Time Zone to be applied to any range query related to dates. See also JODA timezone.

quote_field_suffix

A suffix to append to fields for quoted parts of the query string. This allows to use a field that has a different analysis chain for exact matching. Look here for a comprehensive example.

auto_generate_synonyms_phrase_query

Whether phrase queries should be automatically generated for multi terms synonyms. Defaults to true.

When a multi term query is being generated, one can control how it gets rewritten using the rewrite parameter.

Default Field

When not explicitly specifying the field to search on in the query string syntax, the index.query.default_field will be used to derive which field to search on. If the index.query.default_field is not specified, the query_string will automatically attempt to determine the existing fields in the index’s mapping that are queryable, and perform the search on those fields. Note that this will not include nested documents, use a nested query to search those documents.

Multi Field

The query_string query can also run against multiple fields. Fields can be provided via the "fields" parameter (example below).

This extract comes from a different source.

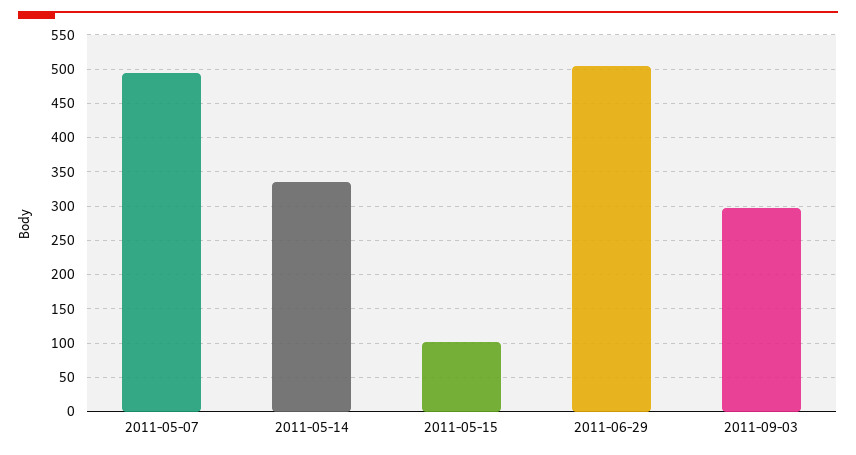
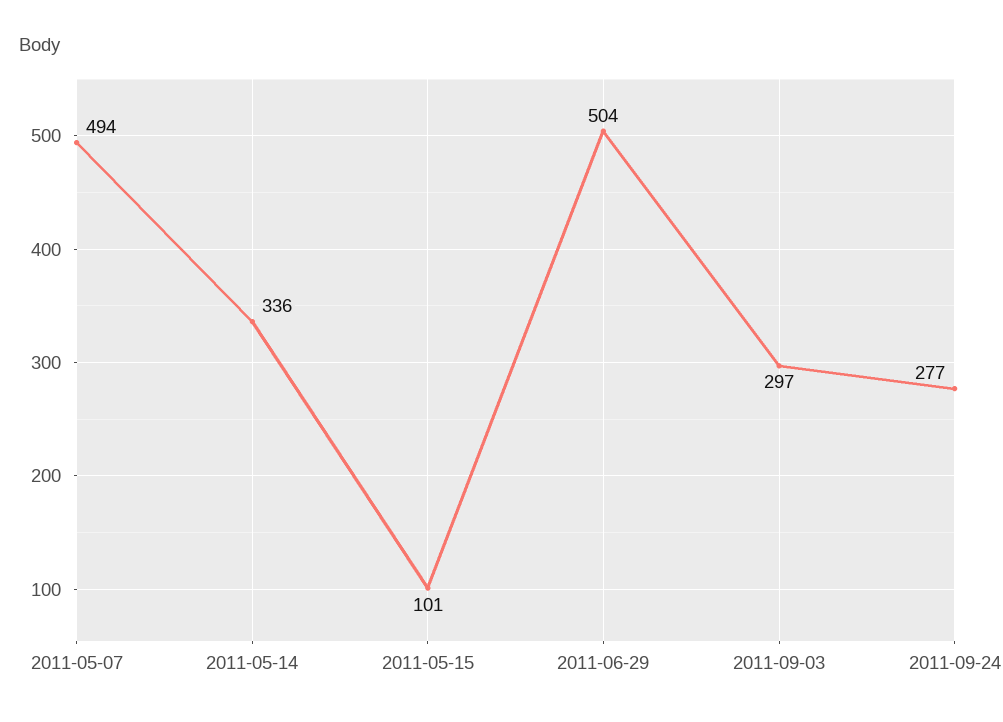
2011-09-24: none -> 277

The idea of running the query_string query against multiple fields is to expand each query term to an OR clause like this:

field1:query_term OR field2:query_term | ...

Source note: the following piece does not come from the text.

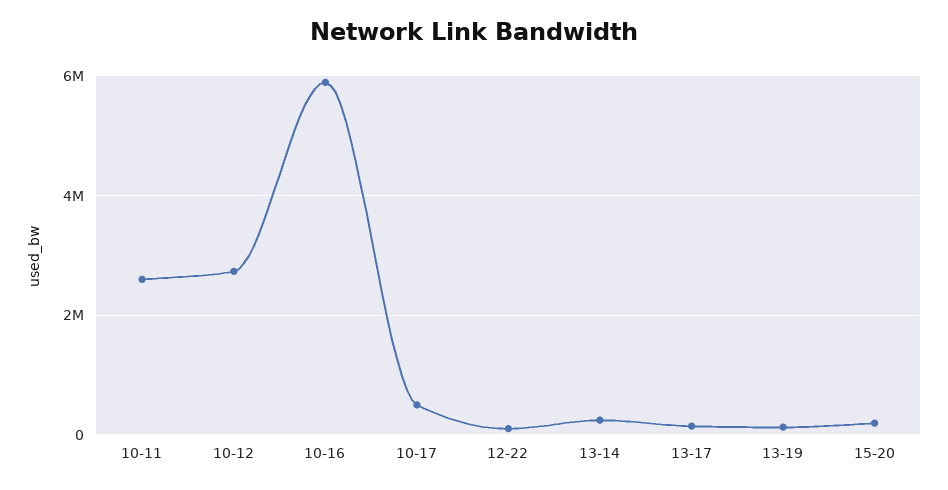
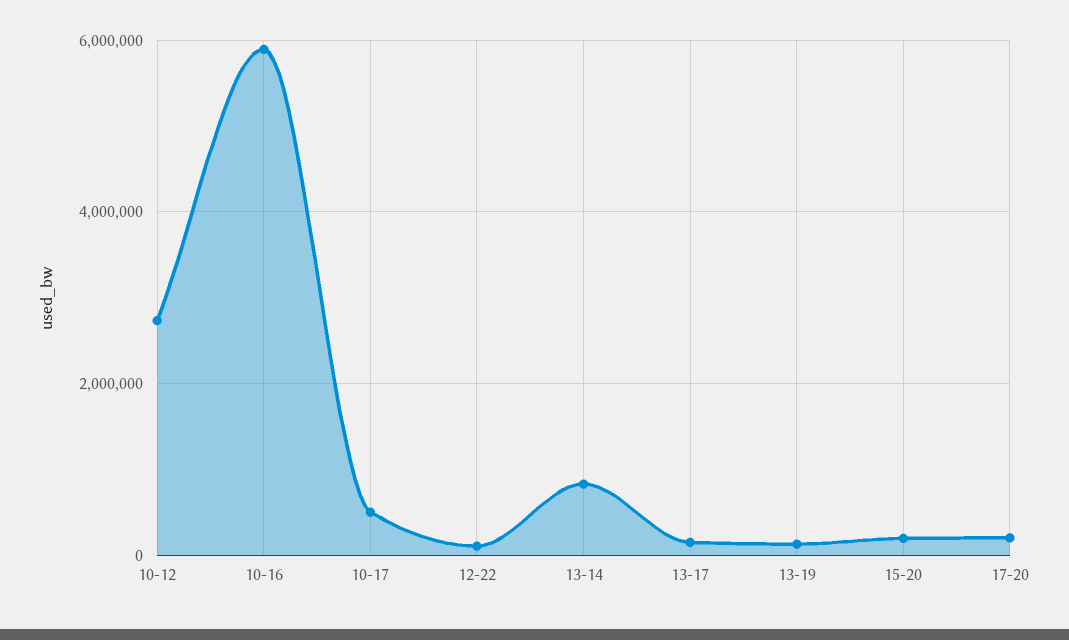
10-11: 2600000 -> none
13-14: 200000 -> 800000
17-20: none -> 200000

For example, the following query

GET /_search
{
    "query": {
        "query_string" : {
            "fields" : ["content", "name"],
            "query" : "this AND that"
        }
    }
}

matches the same words as

GET /_search
{
    "query": {
        "query_string": {
            "query": "(content:this OR name:this) AND (content:that OR name:that)"
        }
    }
}

Since several queries are generated from the individual search terms, combining them is automatically done using a dis_max query with a tie_breaker. For example (the name is boosted by 5 using ^5 notation):

GET /_search
{
    "query": {
        "query_string" : {
            "fields" : ["content", "name^5"],
            "query" : "this AND that OR thus",
            "tie_breaker" : 0
        }
    }
}

Simple wildcard can also be used to search "within" specific inner elements of the document. For example, if we have a city object with several fields (or inner object with fields) in it, we can automatically search on all "city" fields:

GET /_search
{
    "query": {
        "query_string" : {
            "fields" : ["city.*"],
            "query" : "this AND that OR thus"
        }
    }
}

Another option is to provide the wildcard fields search in the query string itself (properly escaping the sign), for example: city.\:something:

GET /_search
{
    "query": {
        "query_string" : {
            "query" : "city.\\*:(this AND that OR thus)"
        }
    }
}
Note
Since \ (backslash) is a special character in json strings, it needs to be escaped, hence the two backslashes in the above query_string.

When running the query_string query against multiple fields, the following additional parameters are allowed:

Parameter Description

type

How the fields should be combined to build the text query. See types for a complete example. Defaults to best_fields

tie_breaker

The disjunction max tie breaker for multi fields. Defaults to 0

The fields parameter can also include pattern based field names, allowing to automatically expand to the relevant fields (dynamically introduced fields included). For example:

GET /_search
{
    "query": {
        "query_string" : {
            "fields" : ["content", "name.*^5"],
            "query" : "this AND that OR thus"
        }
    }
}

Synonyms

The query_string query supports multi-terms synonym expansion with the synonym_graph token filter. When this filter is used, the parser creates a phrase query for each multi-terms synonyms. For example, the following synonym: "ny, new york" would produce:

(ny OR ("new york"))

It is also possible to match multi terms synonyms with conjunctions instead:

GET /_search
{
   "query": {
       "query_string" : {
           "default_field": "title",
           "query" : "ny city",
           "auto_generate_synonyms_phrase_query" : false
       }
   }
}

The example above creates a boolean query:

(ny OR (new AND york)) city

that matches documents with the term ny or the conjunction new AND york. By default the parameter auto_generate_synonyms_phrase_query is set to true.